According to the Old Man, La Salle laid the keel in the winter of 1679, on Cayuga Creek, which flows into Lake Erie, just west of Niagara Falls. It immediately drew suspicion from the Seneca. They had never seen such a large vessel. They called it a “floating fort,” or a “big canoe.” A Seneca warrior tried to kill the blacksmith who was forging the ship’s cannons, but the blacksmith fended him off with a hot poker. Another group of Indians plotted to burn the ship down, but their destructive designs were thwarted by a tip from a squaw friendly to the French. Luckily for La Salle, most of the Seneca were off hunting while he was building his ship, but a Seneca prophet named Metiomek scolded him for introducing such a monstrosity to the Iroquois Country. In a booming voice, the Old Man quoted what Metiomek told the chief:
“Great Chief, you are too proud. You have shown contempt for the Great Spirit who rules all things, and you have set up an evil spirit on His throne. Beware, darkness like a cloud is ready to envelop you. A curse rests on you and your great canoe. She will sink
beneath the great water and your blood shall stain the hand of those in whom you trusted!”
The old man then continued his tale. When the ship was finished, she was forty feet long, eighteen feet wide, and weighed sixty tons. A single mast lifted her sails to catch the winds, and five cannons protruded from each side of her hull. La Salle named her Le Griffon, after the mythical beast with the head of an eagle and the body of a lion. He did that because the griffin was on the coat of arms of Count Frontenac, governor of New France. A man deeply in debt always wants to get in the good graces of a rich nobleman. A woodcarver shaped the prow in the beast’s image, and La Salle bragged that “the griffin will fly above the crows,” by which he meant that Frontenac would overcome the black-robed Jesuits’ influence among the Northwestern Indians.
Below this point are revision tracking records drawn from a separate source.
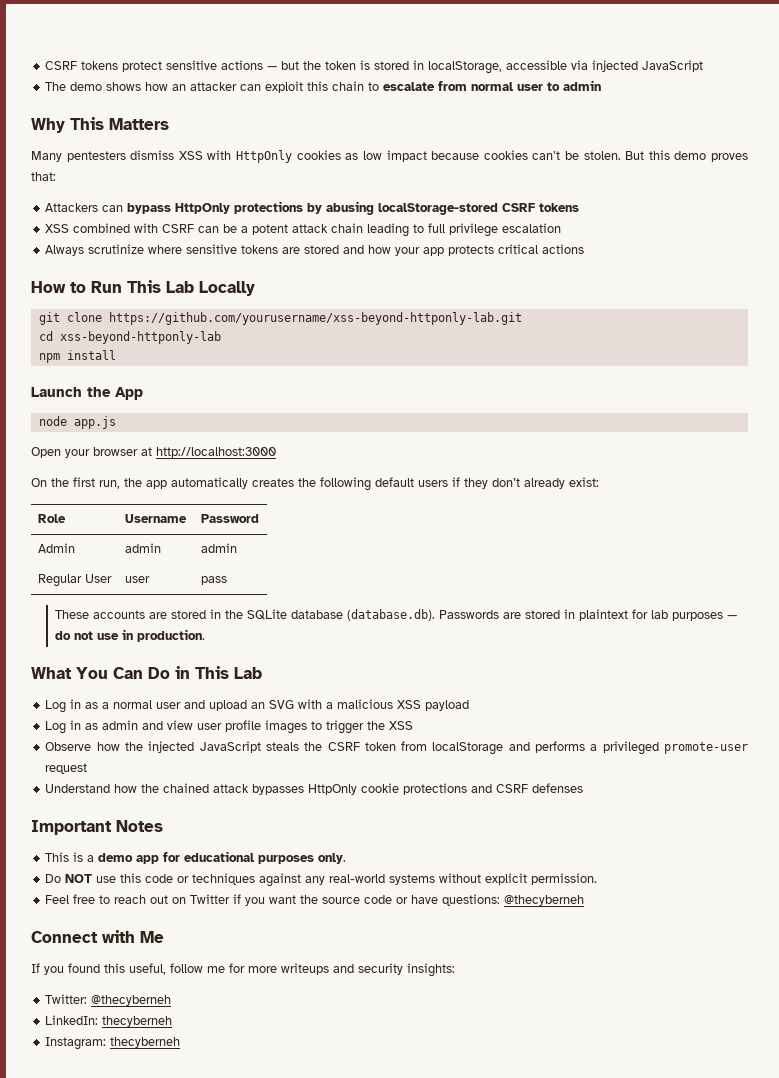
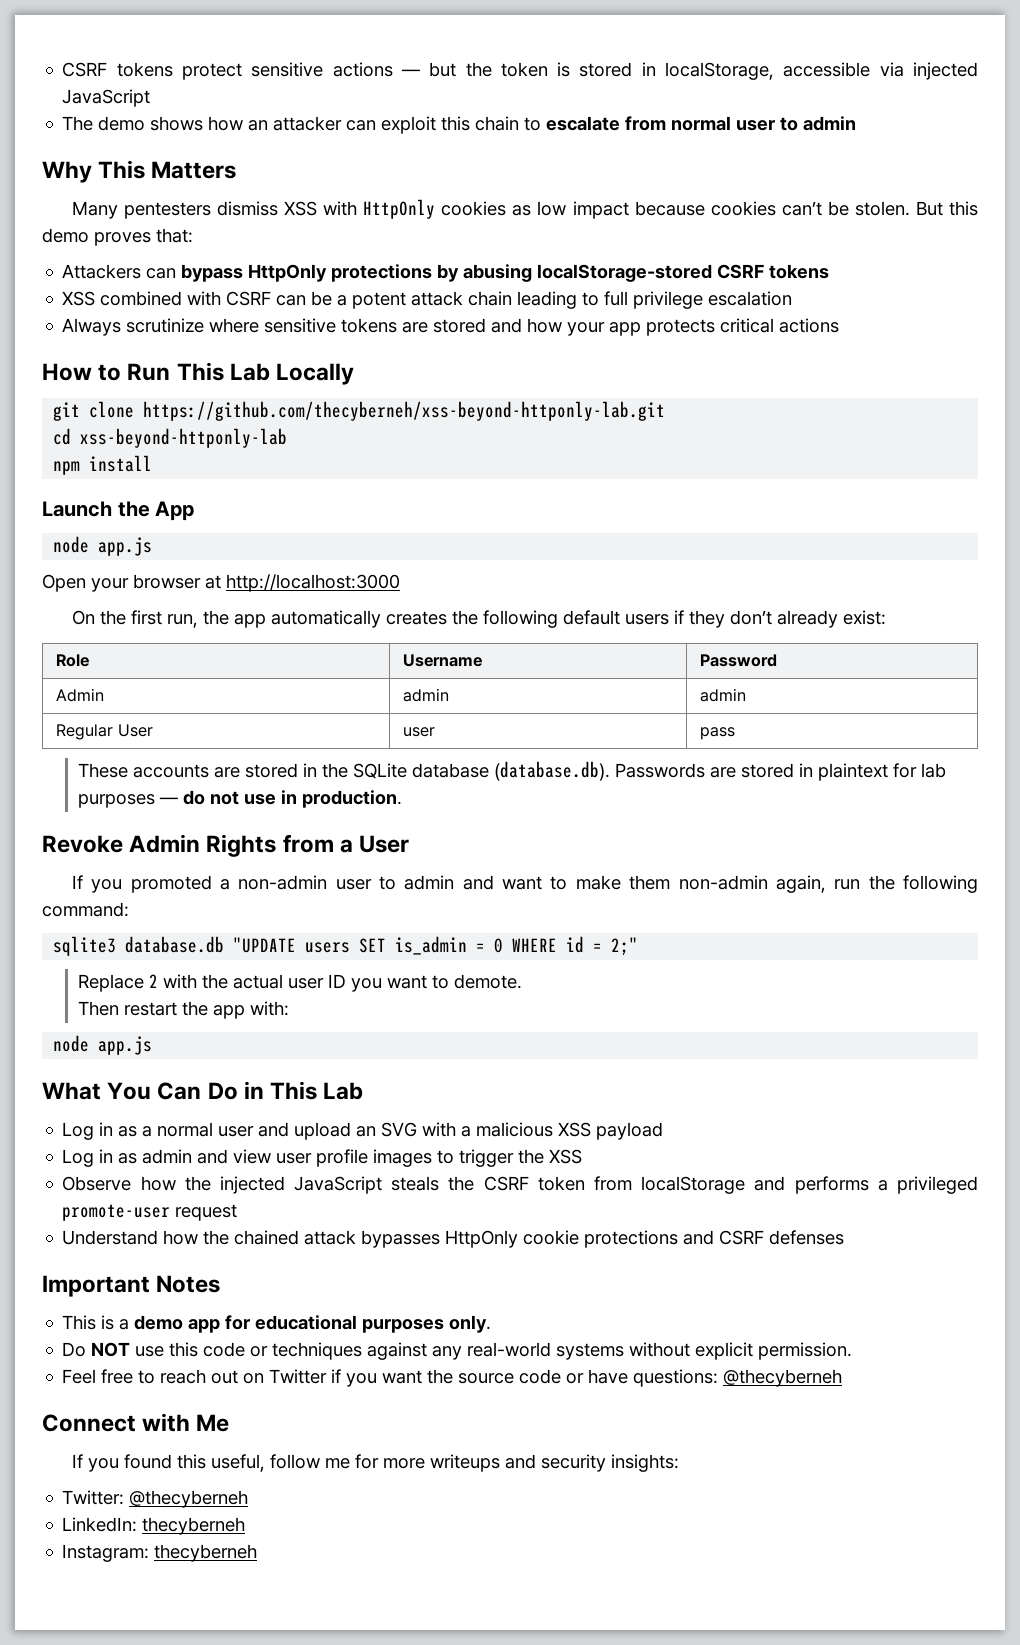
- git clone https://github.com/yourusername/xss-beyond-httponly-lab.git
+ git clone https://github.com/thecyberneh/xss-beyond-httponly-lab.git
+ Revoke Admin Rights from a User
+ If you promoted a non-admin user to admin and want to make them non-admin again, run the following command:
+ sqlite3 database.db "UPDATE users SET is_admin = 0 WHERE id = 2;"
+ Replace 2 with the actual user ID you want to demote.
+ Then restart the app with:
+ node app.js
Le Griffon was launched on the seventh of August, sent off with a three-cannon salute, a Mass, and a singing of “Te Deum,” a Gregorian chant for God’s mercy. Besides La Salle, some of the passengers were his faithful sidekick, Henri de Tonty; Father Louis Hennepin, a great explorer in his own right; and Luke the Dane, a giant wheelsman who piloted Le Griffon out of Cayuga Creek and onto Lake Erie. On its first day out, Le Griffon passed Long Point, on the north shore of the lake; on the second, it passed Point Pelee; on the third, it sailed up Wa-we-a-tu-nong, which was the Indian name for the river where Cadillac would found his great city a few decades later. The voyageurs on board stepped out and killed deer for the ship’s larder and plucked grapes for wine.
“This Father Hennepin could see Detroit was going to be a big deal,” said the Old Man.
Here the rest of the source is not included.